She smiles at me and swallows. “What I mean is that you thought you were over it, but his reappearance in your life is showing you that you’re not. God knows this. And he knows that you’re ready to take the next step. When he was off the internet, you had the luxury of not really realizing he still existed, right?”

“I suppose. He did sort of drop off the face of the earth for a few years.”

“My point exactly. Now that he’s there and if you have friends in common there is a chance you will continue to see him on the internet. A reminder that he does, in fact, exist.”

“I suppose you’re right,” I mumble and pull my plate back in front of me. I pick it up and take another bite.

“Of course I am right. Now, it’s up to you to decide what your next step is going to be.” She shoves the last bit of sandwich in her mouth and wipes her mouth with her napkin.

“So,” I say, “If he does exist and I have to be reminded of it, then I have to figure out how to handle it. Like, whether I’m going stalk him or try to do something to get him to notice me or if I’m just going to live life as is.”

“Precisely. Either you can keep letting him have power over you or you can give it up to God and let him heal you.”

“That’s what I’ve been doing for eight years now!” I exclaim. “How long is this supposed to take?”

“It all depends dear. After all, you did love him quite a lot.”

“Yeah,” I huff. “Before I knew better than to hold back.”

“But you shouldn’t hold back. That is the problem. You become wounded and then you think that everyone is going to do the same thing. Emma, look at me.”

I look directly into her gray eyes and brace myself for what is coming.

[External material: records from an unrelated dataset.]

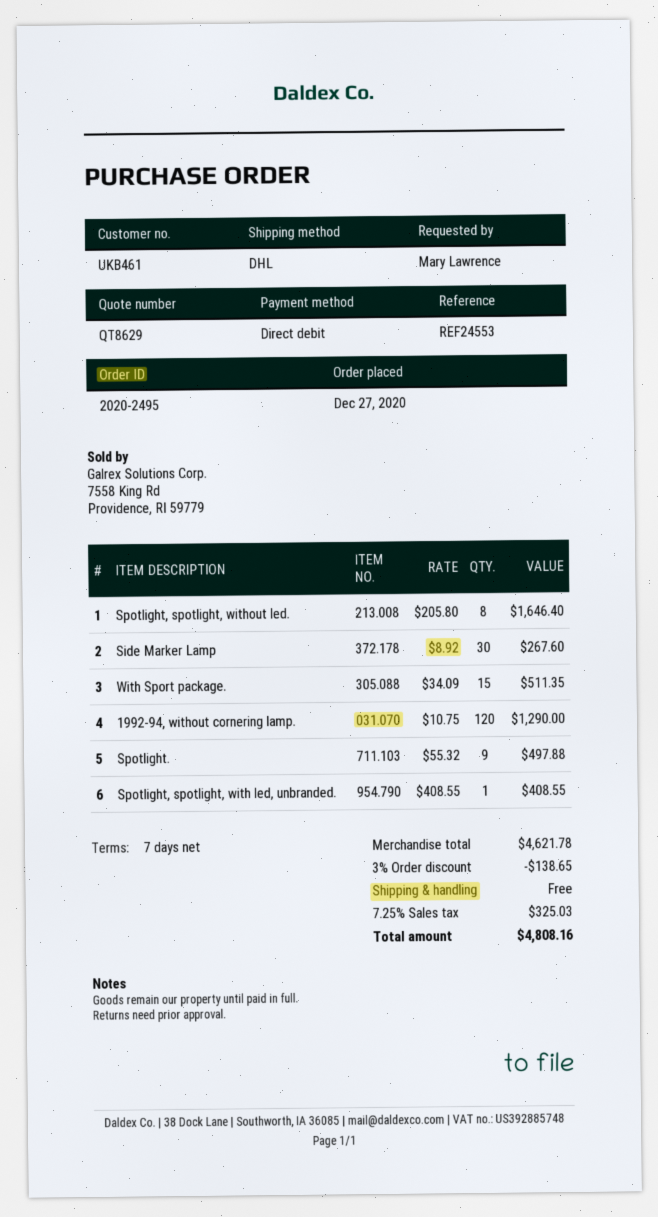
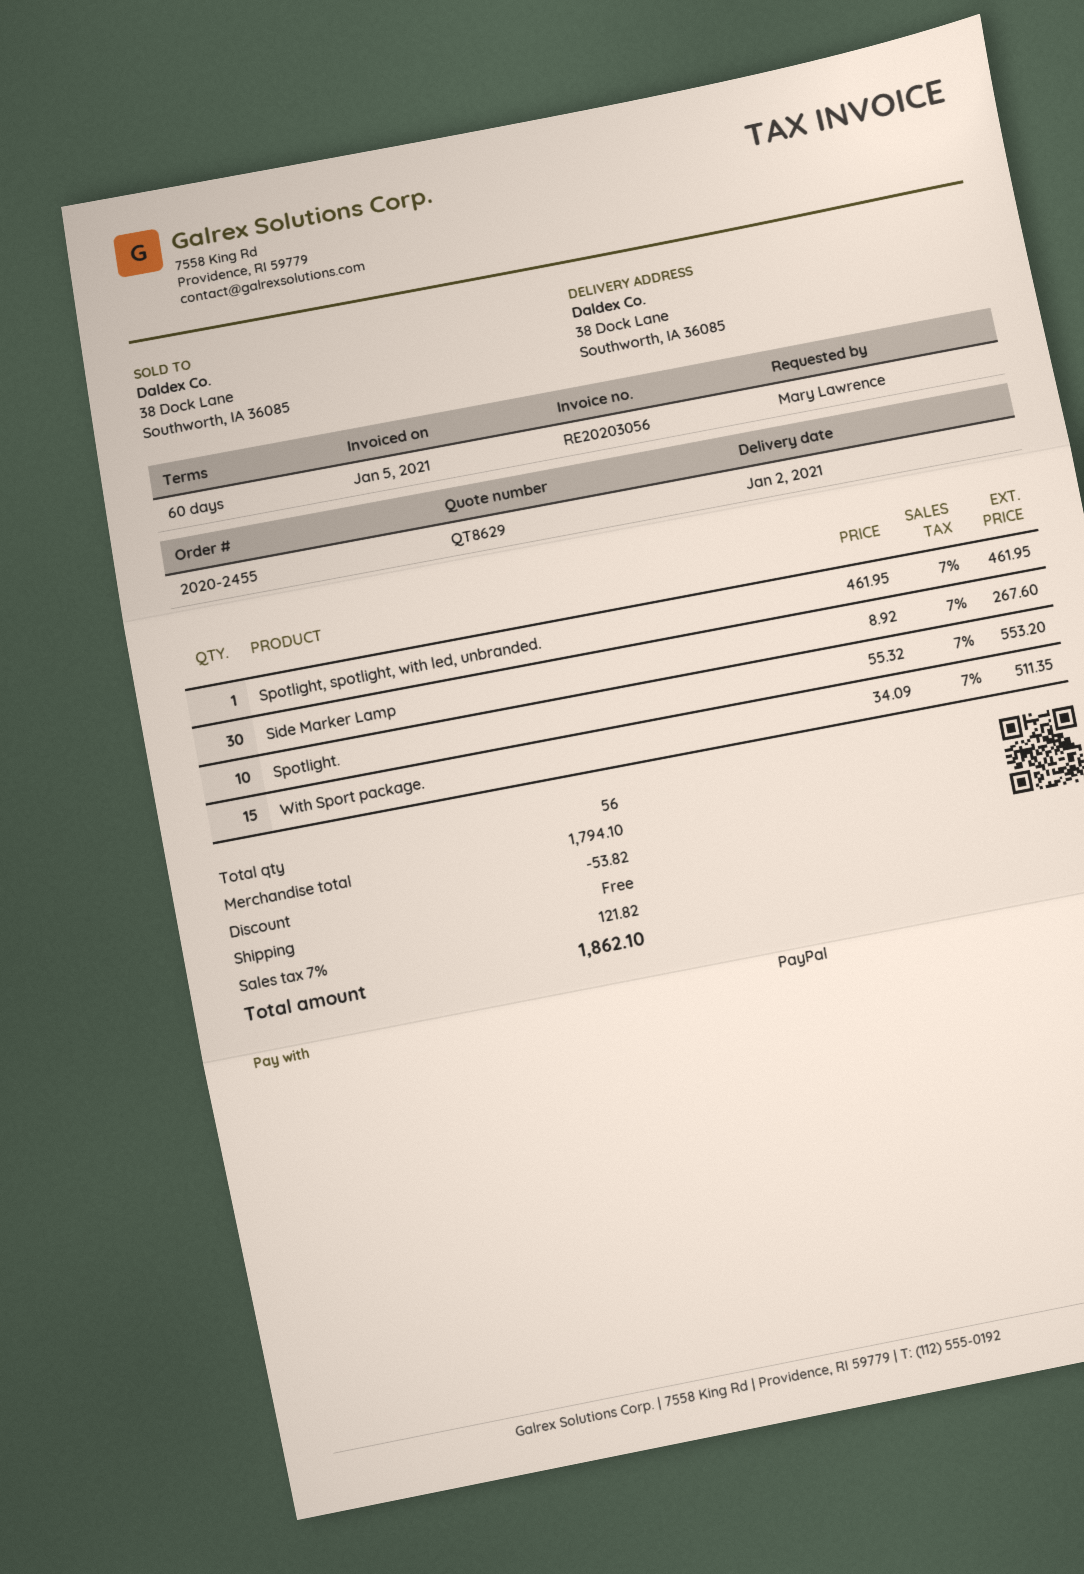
order number: 2020-2495 -> 2020-2455
payment terms: 7 days -> 60 days
payment method: direct debit -> PayPal
Spotlight, spotlight, without led.: 8 x 205.80 = 1646.40 -> none
1992-94, without cornering lamp.: 120 x 10.75 = 1290.00 -> none
Spotlight.: 9 x 55.32 = 497.88 -> 10 x 55.32 = 553.20
Spotlight, spotlight, with led, unbranded.: 1 x 408.55 = 408.55 -> 1 x 461.95 = 461.95
subtotal: 4621.78 -> 1794.10
discount: 138.65 -> 53.82
tax: 7.25% = 325.03 -> 7% = 121.82
total: 4808.16 -> 1862.10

“Remember, God hurts when you hurt. AND,” she leaned forward, “he hurts when Brent hurts.”

“Grandma,” I say.

“No.” She cuts me off. “Do not Grandma me here. You are a child of God. Brent is a child of God. As a parent, you don’t choose which child you love more. No matter their behavior, and believe I know this, you love your children the same. Even Don in jail. Even Elizabeth the pastor’s wife. I love them the same and I want the best for them, but I can’t force them. It’s the same with God. He can’t force you and he can’t force Brent. You have to choose.”

“It’s too hard!” I cry, burying my head in my hands.

“Of course it’s hard, but look at how far you’ve come. Do you remember when you’d come here and cry puddles on my table or plan some way to murder him?”

I shake my head without saying a word. Of course I remember.

“And now, you’re here, trying to have a rational discussion about it. You’ve even said his name. Emma, you ARE healing. You didn’t fall in love in one day and you’re not going to heal from such an immense hurt in one day, either. It’s all a process. You have to be willing to go through that process.”

I look up at Grandma and she hands me a tissue. I wipe my eyes, black smudges left behind from my eye liner.

“You’re still trying to hide from these emotions. You hide behind your black hair and your black eye liner and your black sweatshirts. It’s time to let that go, Emma. You can’t hide if you want to heal.”

“What if I don’t want to heal?” I ask quietly.

“What if you want him to have this power over you when you’re my age, you mean? What if you want to be 76 years old and still pining over a lost love? Is that really what you want, Emma?”

“I just want to know if he hurts, too.”

“It doesn’t matter if he hurts,” Grandma says tenderly. “What matters is that you are still hurting and holding this relationship as an idol. Are you thinking of running to God or are you thinking of manipulating Brent? Whichever one comes to your mind and stays is the idol.”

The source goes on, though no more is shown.